Le roman est finalement centré sur cette « énigme qui, depuis 1919, empêchait les vieillards de mourir et leurs descendants de vivre ». On va voir tout au long du livre combien la mort d'un père à la guerre de 1914-18 va entraîner de souffrances et de bouleversements pour les générations futures au sein d'une même famille. Pour l'auteure, « la défection des pères, l'absence des maris, avait commencé dans la boue de Verdun où s'étaient anéantis les principes du siècle. » L'émancipation des femmes, la disparition de l'autorité (paternelle), tous ces changements sociétaux ont commencé dès cette première guerre mondiale et la description de la famille Vernet à travers le XXe siècle rend très bien ce phénomène dans le livre, pour mieux expliquer notre société contemporaine.

La fin du livre est très belle et agrémentée d'une chute à laquelle je ne m'attendais pas du tout et qui m'a obligé à revoir l'histoire depuis le début. J'ai trouvé qu'une telle chute, dans un roman de près de 300 pages, dans le dernier paragraphe, était un pari très réussi et plutôt rare. J'ai beaucoup aimé la façon dont la chute est amenée tout au long du chapitre 5 : par petites touches, à plusieurs reprises, l'auteure nous parle d'une lettre écrite par Elisabeth mais elle oublie volontairement de nous en donner le contenu. Plusieurs fois je me suis dit « et la lettre au fait ? ». Evidemment, on découvrira le contenu de cette lettre avec grand étonnement… Je remercie sincèrement l'auteure pour cette belle chute très bien amenée.

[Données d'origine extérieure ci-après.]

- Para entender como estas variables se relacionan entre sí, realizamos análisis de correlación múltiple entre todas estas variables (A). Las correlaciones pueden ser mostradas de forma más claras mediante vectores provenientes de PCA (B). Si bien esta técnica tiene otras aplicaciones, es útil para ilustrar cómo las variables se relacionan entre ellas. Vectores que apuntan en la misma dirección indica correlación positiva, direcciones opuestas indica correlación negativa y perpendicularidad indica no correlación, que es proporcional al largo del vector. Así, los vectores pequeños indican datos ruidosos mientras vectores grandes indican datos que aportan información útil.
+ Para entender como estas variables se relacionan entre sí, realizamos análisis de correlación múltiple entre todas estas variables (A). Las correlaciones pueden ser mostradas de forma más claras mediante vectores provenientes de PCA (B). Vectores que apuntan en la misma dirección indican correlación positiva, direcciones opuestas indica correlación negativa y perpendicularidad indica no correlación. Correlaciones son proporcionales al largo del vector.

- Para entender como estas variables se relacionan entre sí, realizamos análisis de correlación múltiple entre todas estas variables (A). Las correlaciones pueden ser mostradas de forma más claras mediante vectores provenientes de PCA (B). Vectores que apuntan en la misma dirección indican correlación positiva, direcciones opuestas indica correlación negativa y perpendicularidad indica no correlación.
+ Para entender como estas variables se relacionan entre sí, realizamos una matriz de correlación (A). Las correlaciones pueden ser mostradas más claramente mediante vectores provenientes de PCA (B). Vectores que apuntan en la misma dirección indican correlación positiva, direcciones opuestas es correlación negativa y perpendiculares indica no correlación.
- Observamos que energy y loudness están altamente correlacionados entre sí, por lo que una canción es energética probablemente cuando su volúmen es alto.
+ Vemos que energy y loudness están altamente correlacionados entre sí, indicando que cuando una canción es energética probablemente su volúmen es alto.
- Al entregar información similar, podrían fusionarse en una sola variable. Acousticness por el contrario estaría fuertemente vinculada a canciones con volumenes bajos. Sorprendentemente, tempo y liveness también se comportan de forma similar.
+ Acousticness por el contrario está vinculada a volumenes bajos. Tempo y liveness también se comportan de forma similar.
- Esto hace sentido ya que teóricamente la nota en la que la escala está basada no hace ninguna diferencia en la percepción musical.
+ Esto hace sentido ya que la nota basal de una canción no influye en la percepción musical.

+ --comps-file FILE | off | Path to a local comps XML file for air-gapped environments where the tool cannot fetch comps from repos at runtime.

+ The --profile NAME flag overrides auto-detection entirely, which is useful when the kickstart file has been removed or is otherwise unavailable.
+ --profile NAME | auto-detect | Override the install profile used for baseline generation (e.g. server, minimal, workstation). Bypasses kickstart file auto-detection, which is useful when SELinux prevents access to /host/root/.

Il y a énormément de choses à dire sur ce roman, beaucoup de détails qu'on aimerait garder, notamment sur les personnages. Comme Mathilde j'ai moi aussi rempli un petit carnet noir (Moleskine) de tous ces détails dont j'aimerais me souvenir. C'est difficile de parler de tout ce qui est abordé dans ce roman tant il est foisonnant.

Un roman poignant et fort à lire absolument. Merci la masse critique de Babelio pour m'avoir fait découvrir ce livre.